Un ejemplo sería un problema en un automóvil. Si tu auto no enciende, empezarás un tren de pensamiento, basado en lógica, para encontrar la fuente del problema. La lógica guiará tu enfoque, empezará por medir cuanta gasolina hay en el auto, dirigirte hacia el mecanismo de encendido, etc. Este es el método científico aplicado a la resolución de un problema. Un método no científico para tal problema caería en la categoría de irracional. Por ejemplo si tu auto no enciende, sería irracional mirar a las ruedas, dado que las ruedas probablemente no tendrán nada que ver con los mecanismos asociados al problema.

Lamentablemente, nuestro enfoque a la operación social carece ampliamente de lógica o metodología, y en lugar de ello, esta sumergido en tradición, superstición y métodos antiguos de conducta. Un enfoque científico a la sociedad, utilizando la lógica y el razonamiento para acceder y reaccionar a los problemas sociales tendría una gravitación natural a la sustentabilidad, dado que nada puede ser aislado o separado en tal enfoque. En otras palabras, debemos dejar de mirar el mundo a través de los cegadores sistemas e ideologías que han sido creados en el pasado, y empezamos a mirar el mundo de la manera más amplia e imparcial posible. El único medio que apoya este enfoque es la Ciencia, y los dones de la ciencia han probado su validez sin cuestionamiento.
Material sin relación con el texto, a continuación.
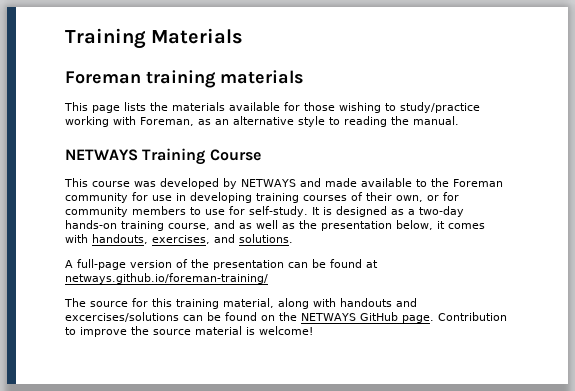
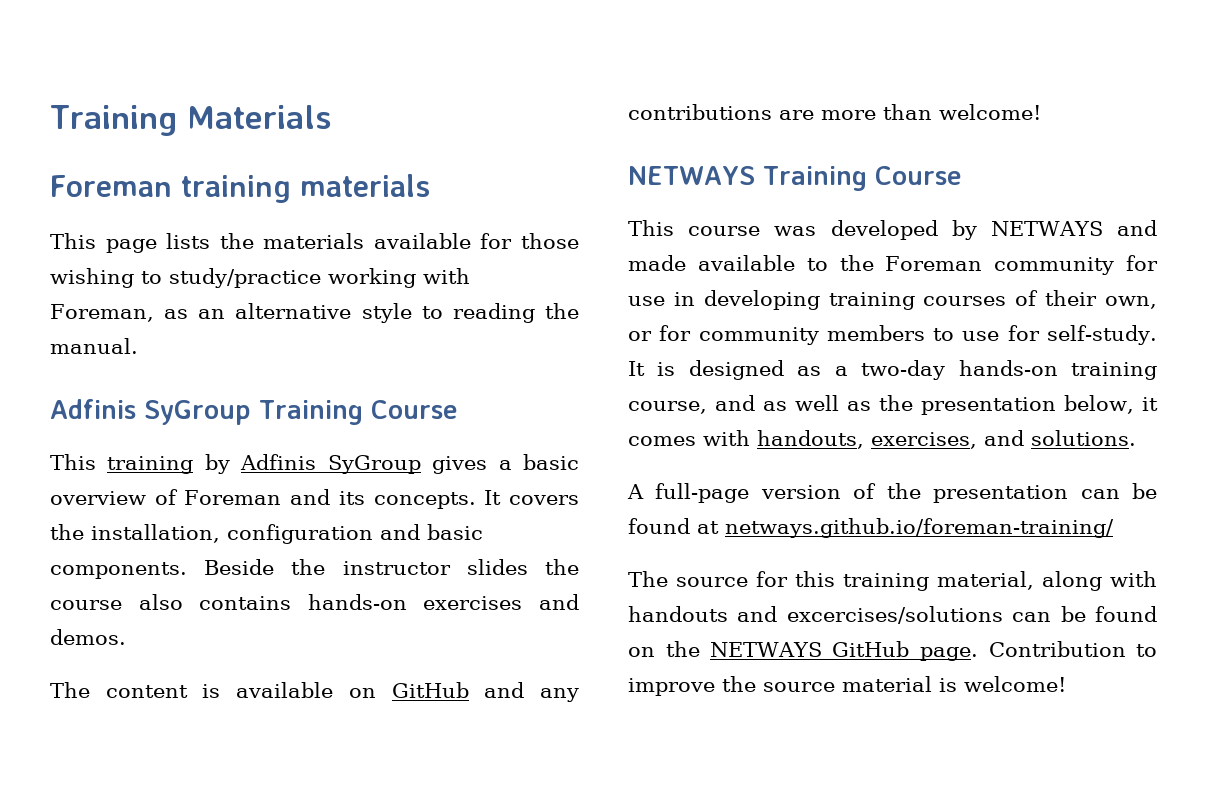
(459, 120) none -> [50,399,458,425] [50,454,579,474] [50,489,579,509] [50,524,483,544] [50,559,579,579] [50,594,579,610] [50,629,126,645] [50,682,579,702] [628,104,1041,120] // Adfinis SyGroup Training Course // This training by Adfinis SyGroup gives a basic overview of Foreman and its concepts. It covers the installation, configuration and basic components. Beside the instructor slides the course also contains hands-on exercises and demos. // The content is available on GitHub and any contributions are more than welcome!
Por lo tanto, es hora de que utilicemos los métodos de la ciencia en nuestro enfoque a la sociedad misma.

Un rápido vistazo a los modelos de operación utilizados en el mundo hoy reflejan una gran negligencia de razonamiento, lógica y aplicación científica. Nuestras estructuras económicas están basadas en medios de intercambio y valores que tienen poca relación a los recursos verdaderos y la realidad. La religión continúa predicando visiones del mundo que han sido ampliamente anuladas por el pensamiento científico. Nuestro actual sistema de trabajo está diseñado para que la gente sea “empleada” en orden de ganar dinero para sobrevivir, mientras que la contribución real que estas ocupaciones tienen en la sociedad son altamente sospechosas, demostrando que los “trabajos” generalmente existen simplemente para mantener a la gente haciendo “algo” y respaldar a la estructura económica entera. Este es un enorme desperdicio de la vida humana…
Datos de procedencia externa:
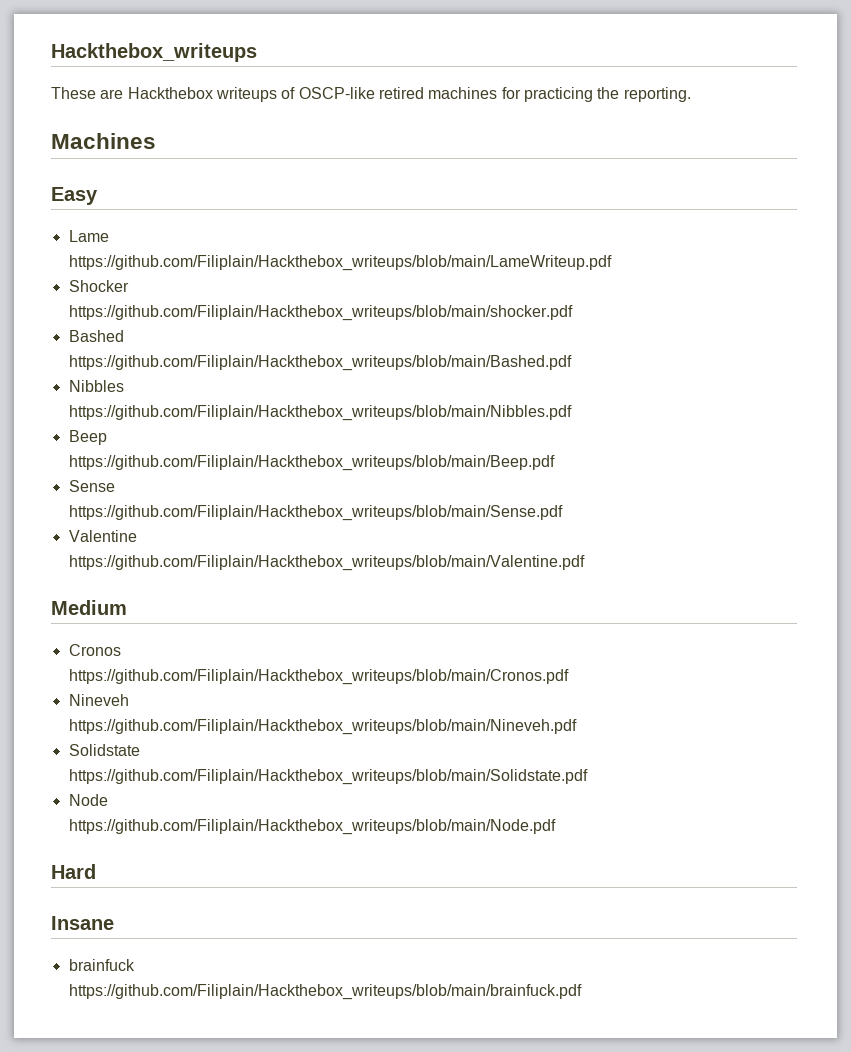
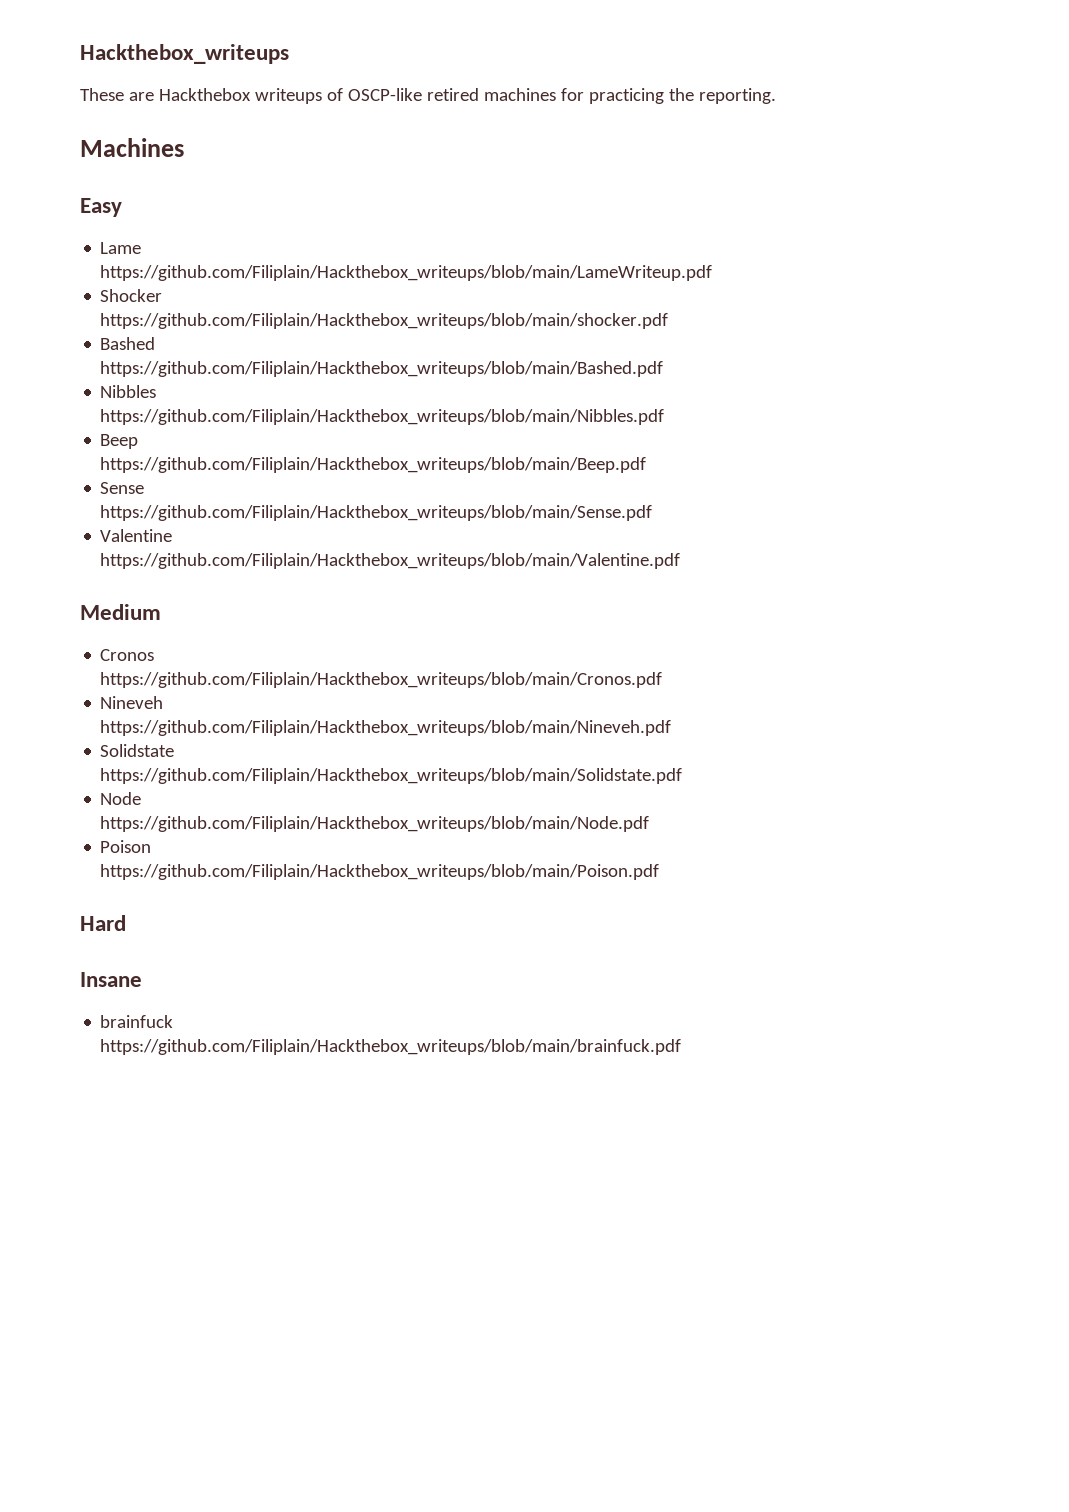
(556, 827) none -> [100,840,152,853] [100,864,660,880] // Poison // https://github.com/Filiplain/Hackthebox_writeups/blob/main/Poison.pdf

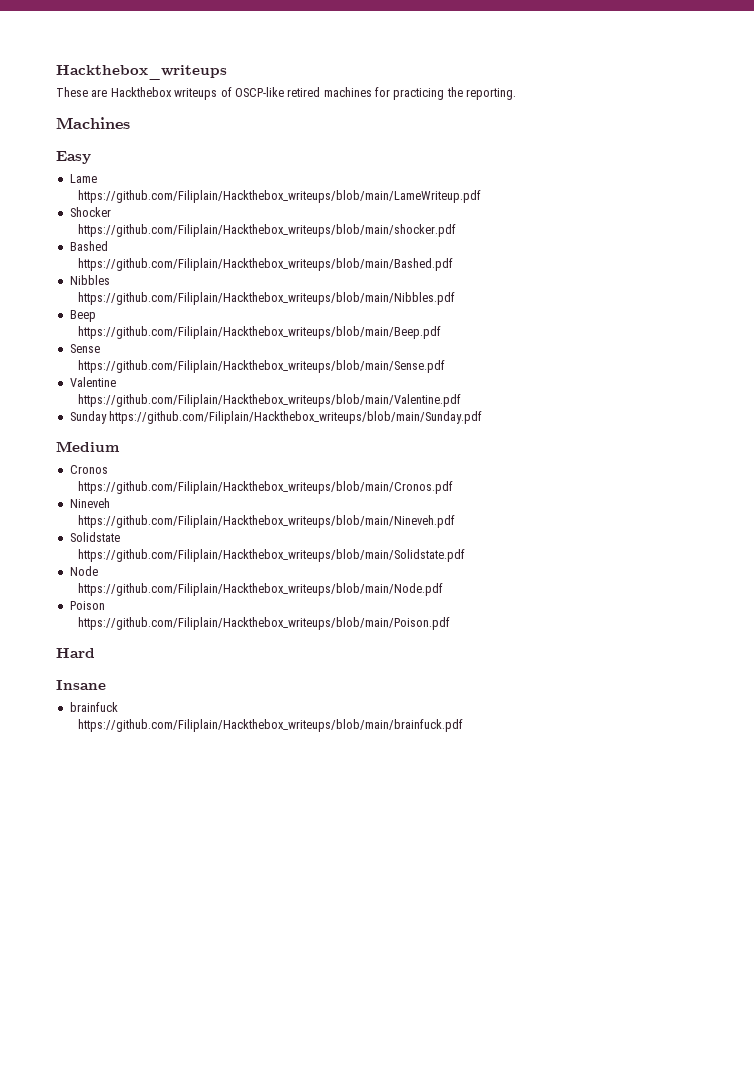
(681, 561) none -> [69,411,483,424] // Sunday https://github.com/Filiplain/Hackthebox_writeups/blob/main/Sunday.pdf

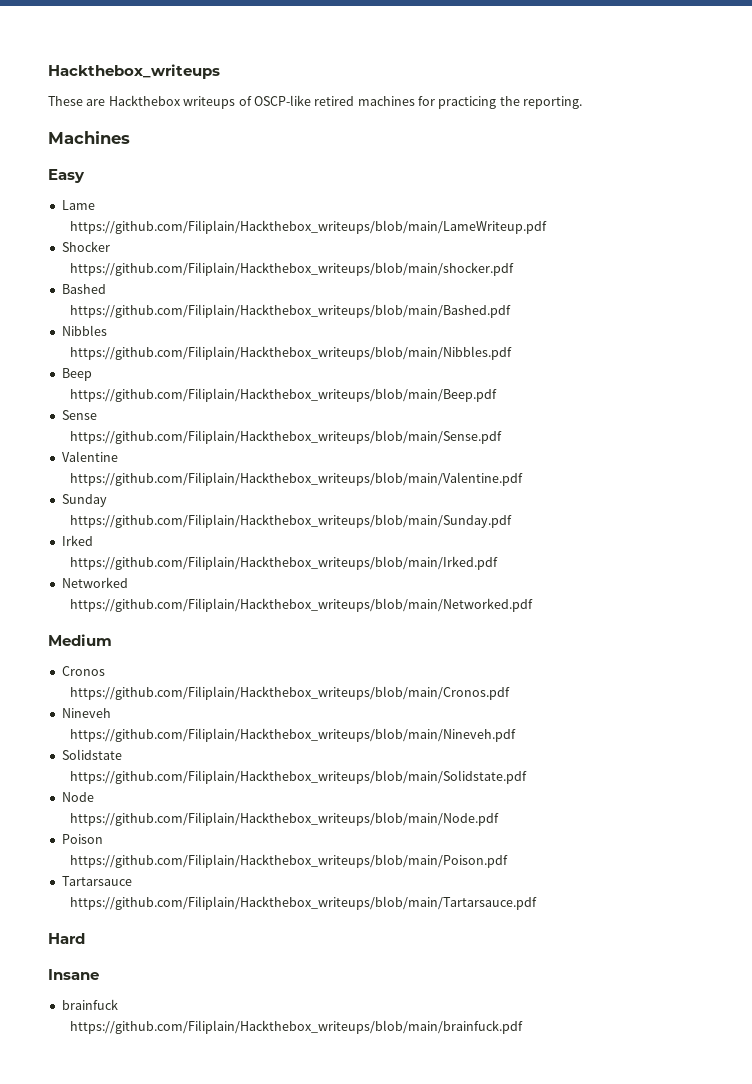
(107, 417) none -> (107, 500) //
(483, 417) none -> [61,535,93,546] [69,556,498,570] [61,577,128,588] [69,598,533,612] // Irked // https://github.com/Filiplain/Hackthebox_writeups/blob/main/Irked.pdf // Networked // https://github.com/Filiplain/Hackthebox_writeups/blob/main/Networked.pdf
(451, 623) none -> [61,876,132,886] [69,896,537,910] // Tartarsauce // https://github.com/Filiplain/Hackthebox_writeups/blob/main/Tartarsauce.pdf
Hay muchas facetas en el entendimiento de que nuestras instituciones sociales actuales son no sustentables. Para resumir el tema, nuestra vida en la Tierra debe tener una premisa fundacional por la cual nuestras operaciones se relacionan. Esta premisa debe ser tan empírica como pueda serlo, y no debe estar basada en opiniones o proyecciones. Desde una perspectiva científica, vemos que los recursos y el ingenio humano son las cuestiones más valiosas al alcance de nuestra mano. La inteligencia humana y la conciencia, junto con la administración y utilización rexlexiba de los recursos terrestres son realmente las únicas dos cuestiones fundamentales. Todo lo demás esta construido sobre esto. Por lo tanto, necesitamos comenzar un enfoque que maximice la educación, la tecnología y la administración de recursos.

Hasta que esto sea realizado, la sustentabilidad estará en peligro. Esta es la meta del Proyecto Venus y del Movimiento Zeitgeist.